Of course, this type of behavior exists in all areas of parenting. Even empty-nesters compare the careers of their children or grandchild counts amongst one another. Around the time I had my second child, my first child enrolled in a high-performing school populated with a large number of wealthy students whose family culture includes countless lessons, expectations of perfection in every area, and the resources to pursue that excellence. There is an unacknowledged competition amongst students and parents there too. Countless articles and blog posts demonstrate that this is a much broader cultural problem.

There are a number of specific things wrong with competitive parenting as it occurs in circles where disabled children are concerned. First and foremost, it is a microaggression against a disabled child. Children with Down syndrome are an oppressed minority group, and those claiming to be their allies should never use their energy to degrade them, regardless of how friendly and casual the conversation is made out to be. However insignificant it may seem to that parent at that moment, it is an act of violence against the child. Moreover, it’s a microaggression against their own child. When a parent pits their kid against another, it is done out of insecurity. Can you imagine being the kid whose parent always wants them to be on top? That’s an impossible and exhausting pressure, not to mention the pain of knowing your parent is insecure in your abilities.

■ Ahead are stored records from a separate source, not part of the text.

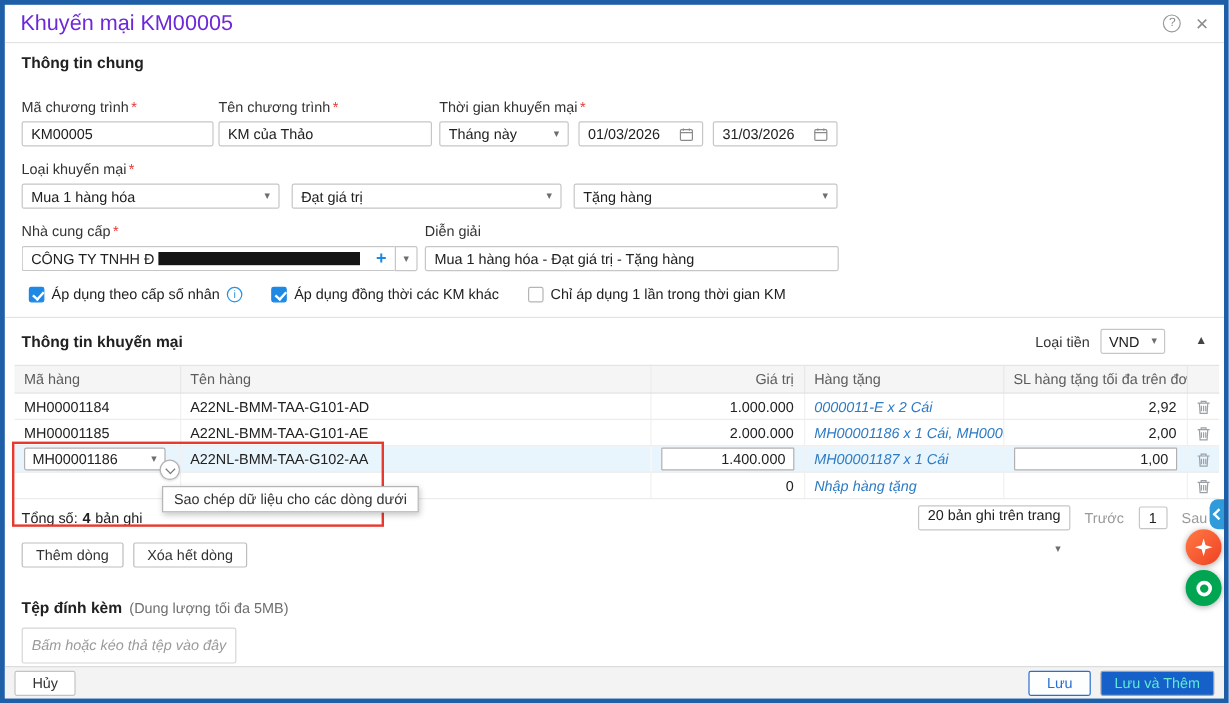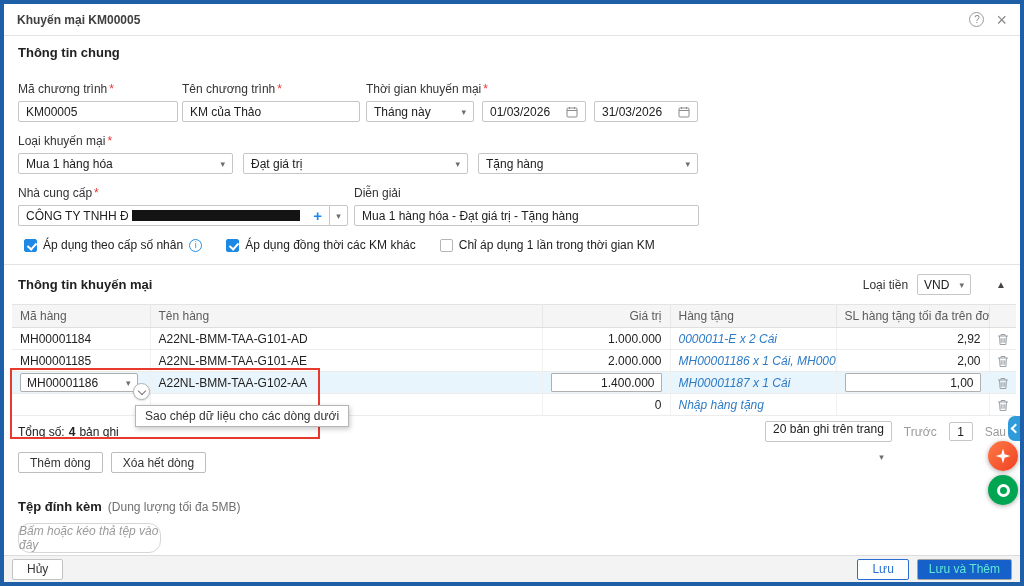--- a/index.html
+++ b/index.html
@@ -10,7 +10,7 @@
 
   
   .dlg-header{flex:0 0 32px;display:flex;align-items:center;padding:0 13px;border-bottom:1px solid #e3e3e3;}
-  .dlg-title{font-size:12px;font-weight:bold;color:#404040;}
+  .dlg-title{font-size:18px;font-weight:normal;color:#6d28d9;}
   .hdr-icons{margin-left:auto;display:flex;align-items:center;gap:12px;color:#8b8b8b;}
   .help-circle{width:15px;height:15px;border:1px solid #9a9a9a;border-radius:50%;display:flex;align-items:center;justify-content:center;font-size:10px;cursor:pointer;}
   .close-x{font-size:18px;line-height:1;cursor:pointer;}

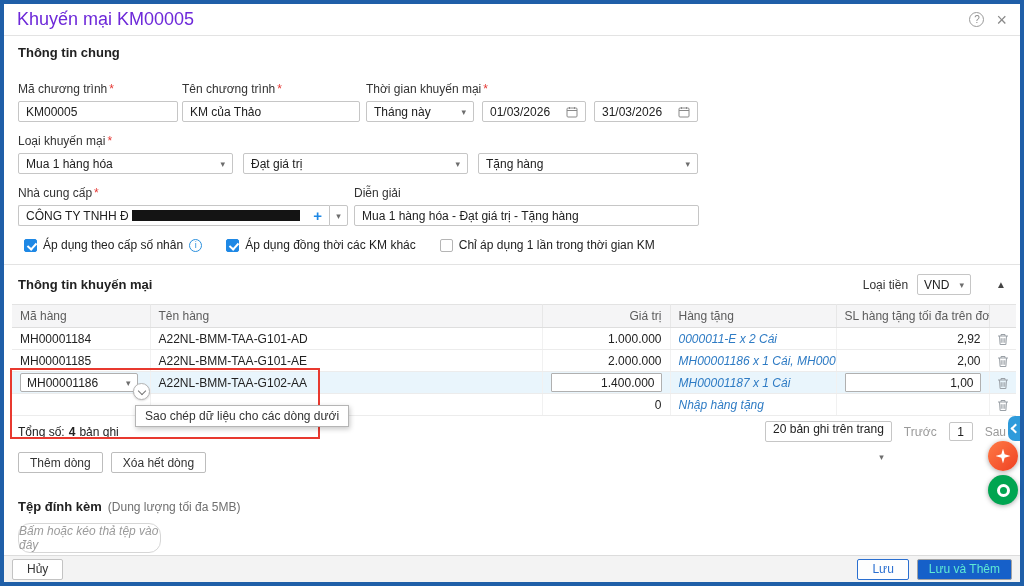--- a/index.html
+++ b/index.html
@@ -87,7 +87,7 @@
   .attach-title{display:flex;align-items:baseline;gap:6px;}
   .attach-h{font-size:13px;font-weight:bold;}
   .attach-hint{font-size:12px;color:#6f6f6f;}
-  .dropzone{margin-top:9px;width:143px;height:30px;border:1px solid #d6d6d6;border-radius:12px;display:flex;align-items:center;justify-content:center;color:#9a9a9a;font-style:italic;cursor:pointer;background:#fff;}
+  .dropzone{margin-top:9px;width:179px;height:30px;border:1px solid #d6d6d6;border-radius:2px;display:flex;align-items:center;justify-content:center;color:#9a9a9a;font-style:italic;cursor:pointer;background:#fff;}
 
   
   .dlg-footer{flex:0 0 27px;background:#f3f3f3;border-top:1px solid #dcdcdc;display:flex;align-items:center;padding:0 8px;}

Secondly, it’s a microaggression against a parent who is constantly advocating for their child in an ableist world. As if parents of children with Down syndrome don’t experience enough anxieties with the pity of parents to nondisabled children, the exclusion of their child in many settings, and a constant worry that they aren’t doing things the right way or providing enough supports. It is particularly hurtful to experience this treatment from a community that is supposed to offer refuge from that.

Lastly, it perpetuates the very ableist culture that rejects and excludes our children with T21. Modern western culture is achievement-oriented, competitive, and ranks children’s worth according to their abilities. We should be challenging this practice in every setting, rather than recreating it on a small scale in our own communities.

I am so lucky to get to watch dozens of babies, toddlers, and young children with Down syndrome grow up in community with my child. It is well worth jumping over the social hurdles of coming from extremely different backgrounds and perspectives to get to know these kiddos and their families (and even extended families). Some of them develop skills and hit milestones on the early side, and some on the late side. Some have ongoing medical concerns and some don’t. All of them are incredible people who bring me joy constantly. 

I would encourage parents of children with Down syndrome to work to build these types of relationships and to work extra hard not to fall into the pitfalls of modern, individualist, achievement-based parenting norms. Celebrate your child with T21 and their accomplishments! Celebrate your friend’s child with T21 and their accomplishments! Those accomplishments have nothing to do with each other except that celebrating them lifts up folks with Down syndrome while comparing those accomplishments drags all folks with T21 down. In a broader culture that does not value or acknowledge the lives and accomplishments of people with Down syndrome we can and should be celebrating constantly– whether that life or accomplishment belongs to our own child or someone in their T21 family. Your heart is big enough to love all the children in your child’s T21 circle and find joy in what they do, I promise.